Film Review: True Adolescents – 7/10

‘I hear you’re a musician?’

I’m not a camper. While I love hiking, I also love arriving in a lovely, country pub with a fire and a dog where I can eat a hearty meal and rest my head. I hate knocking mud encrusted metal pegs into rock hard ground. I hate not knowing the best place to put my muddy hiking boots to keep the tent clean. I hate headtorches. I hate all of it. True Adolescents is a film about other people that hate camping. I approve this message…

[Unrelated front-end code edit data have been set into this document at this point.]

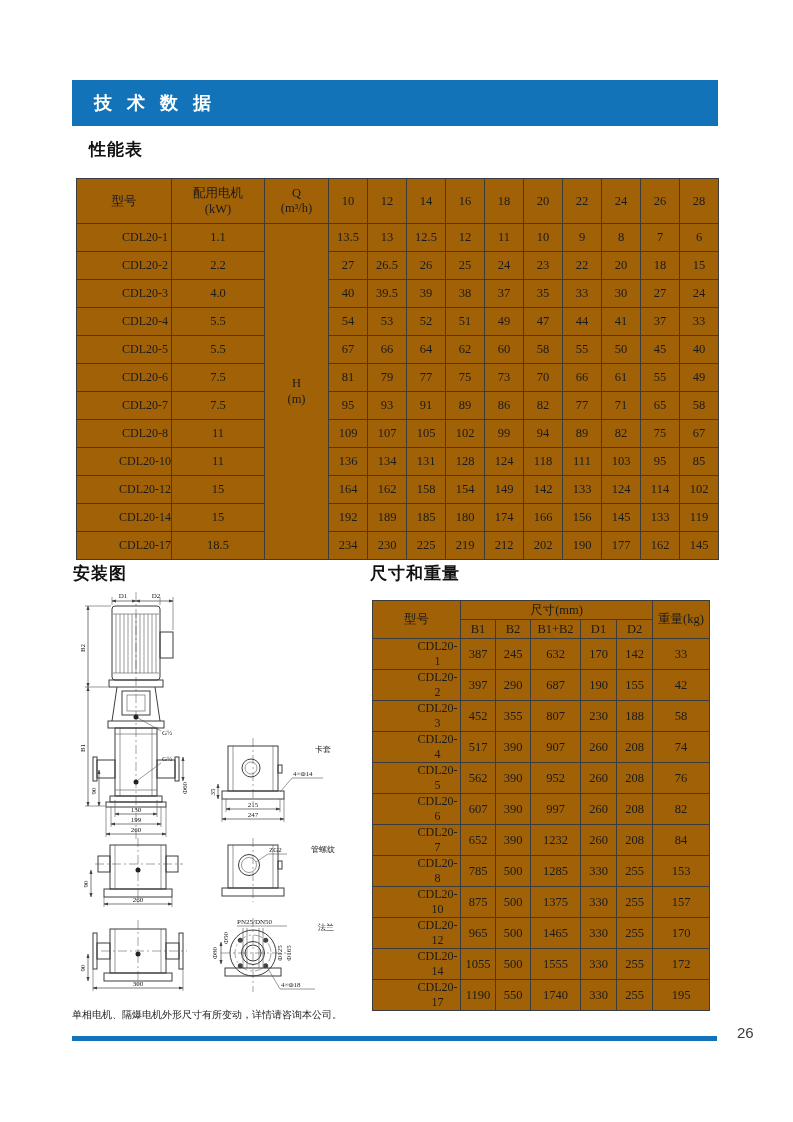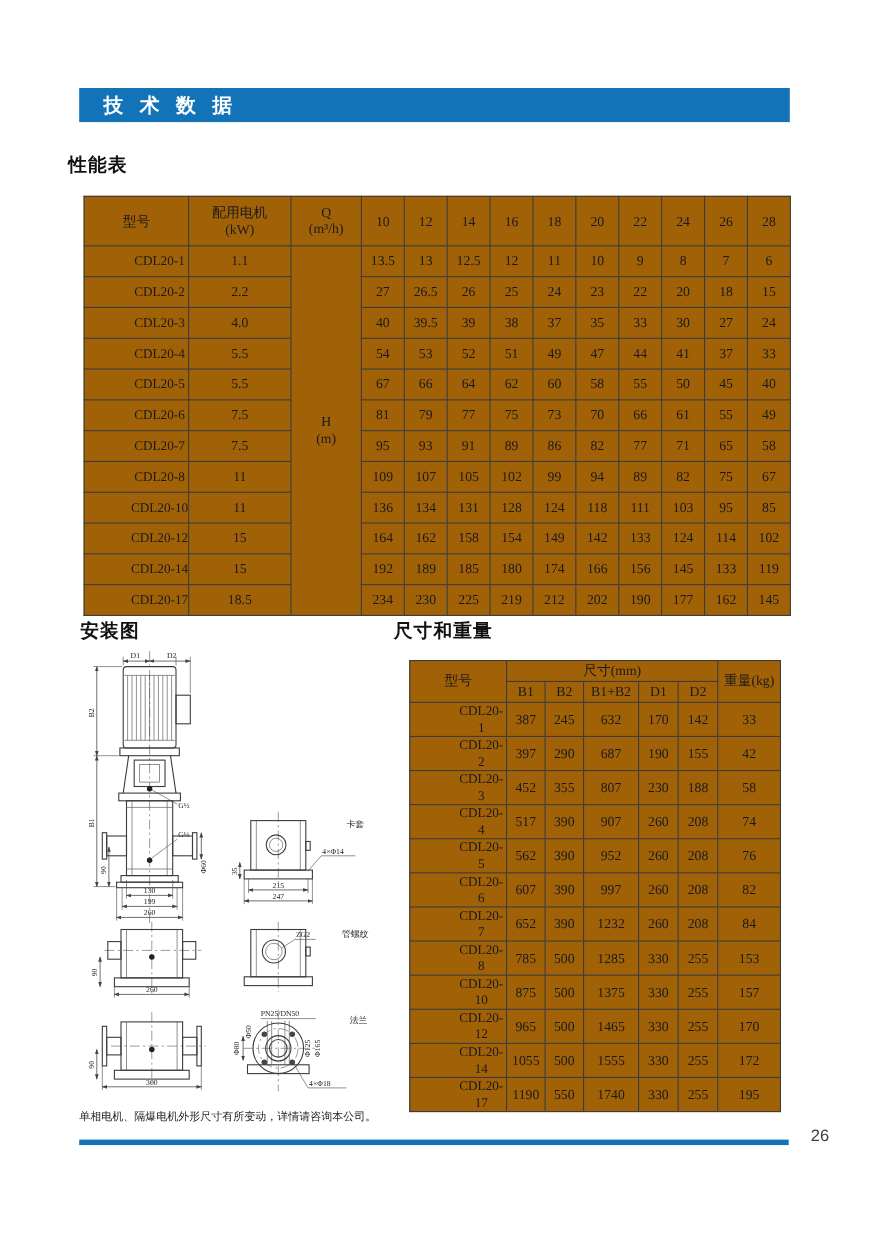"技 术 数 据" .title-bar { height: 31px -> 46px }
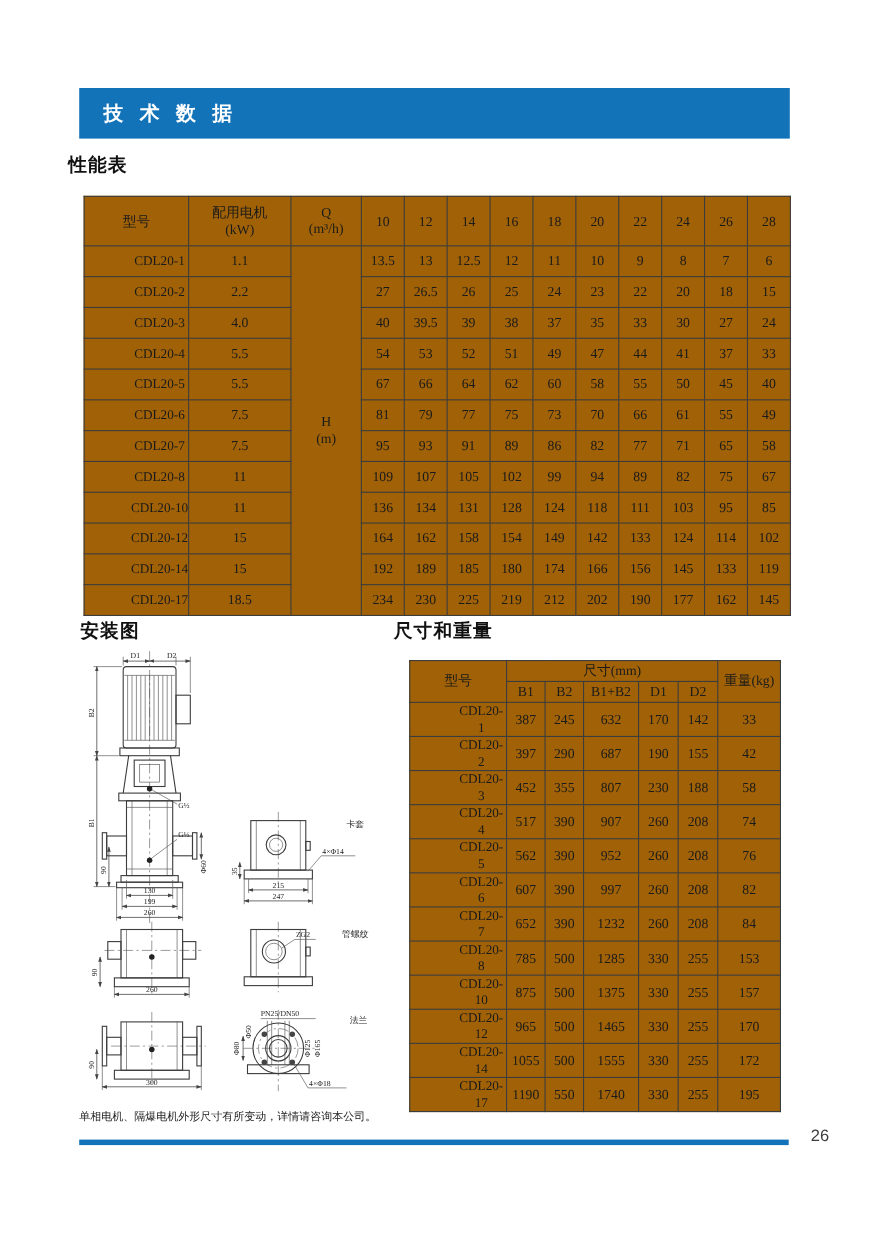"性能表" #perf-title { left: 62px -> 89px }
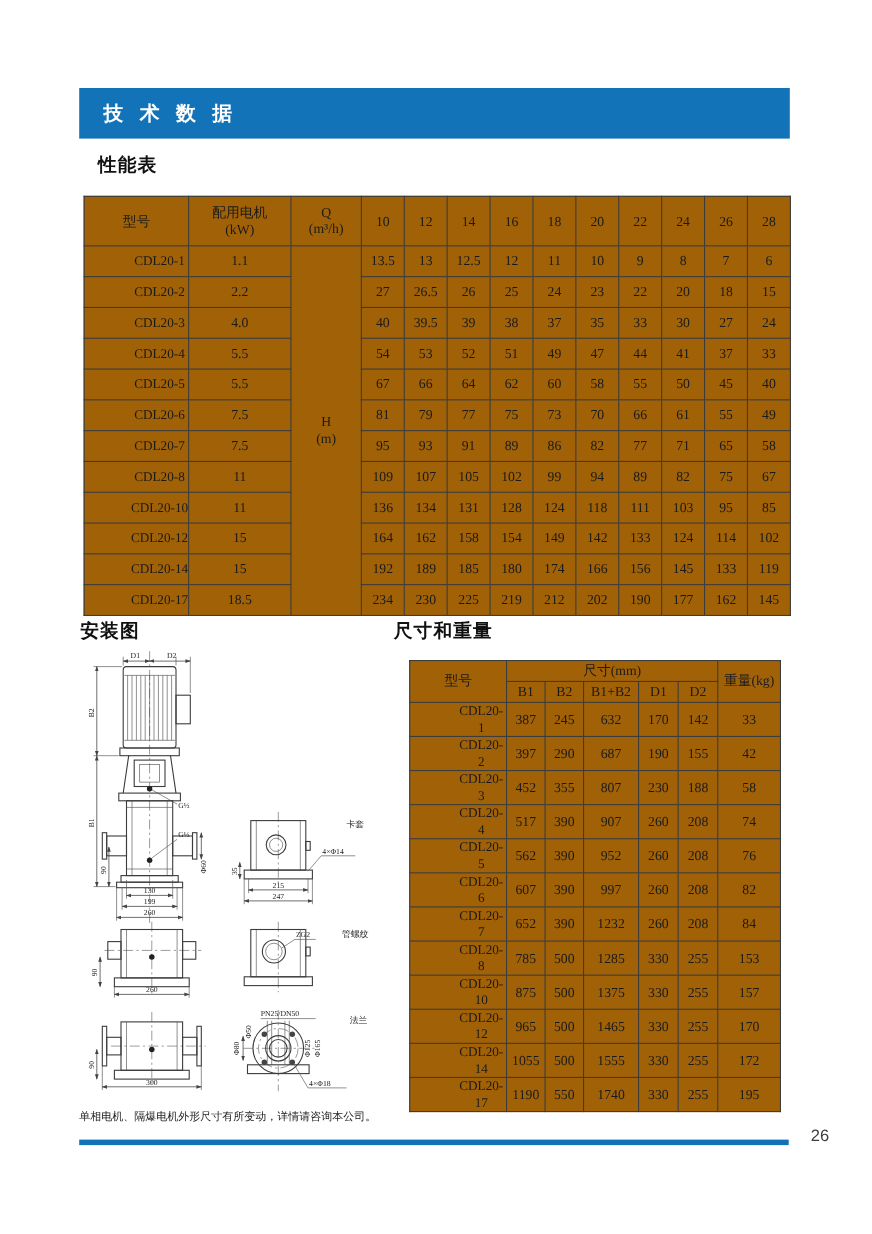"尺寸和重量" #dims-title { left: 358px -> 370px }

Sam Bryant (Mark Duplass) is going through a tough time. His girlfriend has kicked him out. His band are playing shows to six people. The relatives that he is forced to live with view him with a mixture of pity and disdain. The last thing Sam needs is an enforced camping trip with his apathetic cousins Oliver (Bret Loehr) and Jake (Carr Thompson), and yet, a camping trip is what he gets.

This super low budget indie movie has been on my watchlist forever due to the fact that Mark Duplass is generally a seal of quality. And so it goes with this too. True Adolescents is a film where not much happens, but it’s a film with warmth, and emotion, and one that I enjoyed a lot. Writer-director Craig Johnson has a real feel for his characters, and both Duplass and Loehr imbue their world with a lived in quality. Everyone knows a dreamer like Sam. I might have been a Sam myself once upon a time. And everyone knows a moody teenager like Oliver. Indeed, I work with them everyday.

True Adolescents is a small film that deals with big emotions. It took me a long time to find it, but it was worth seeking out. It also has a wonderful soundtrack. A film with all the feels.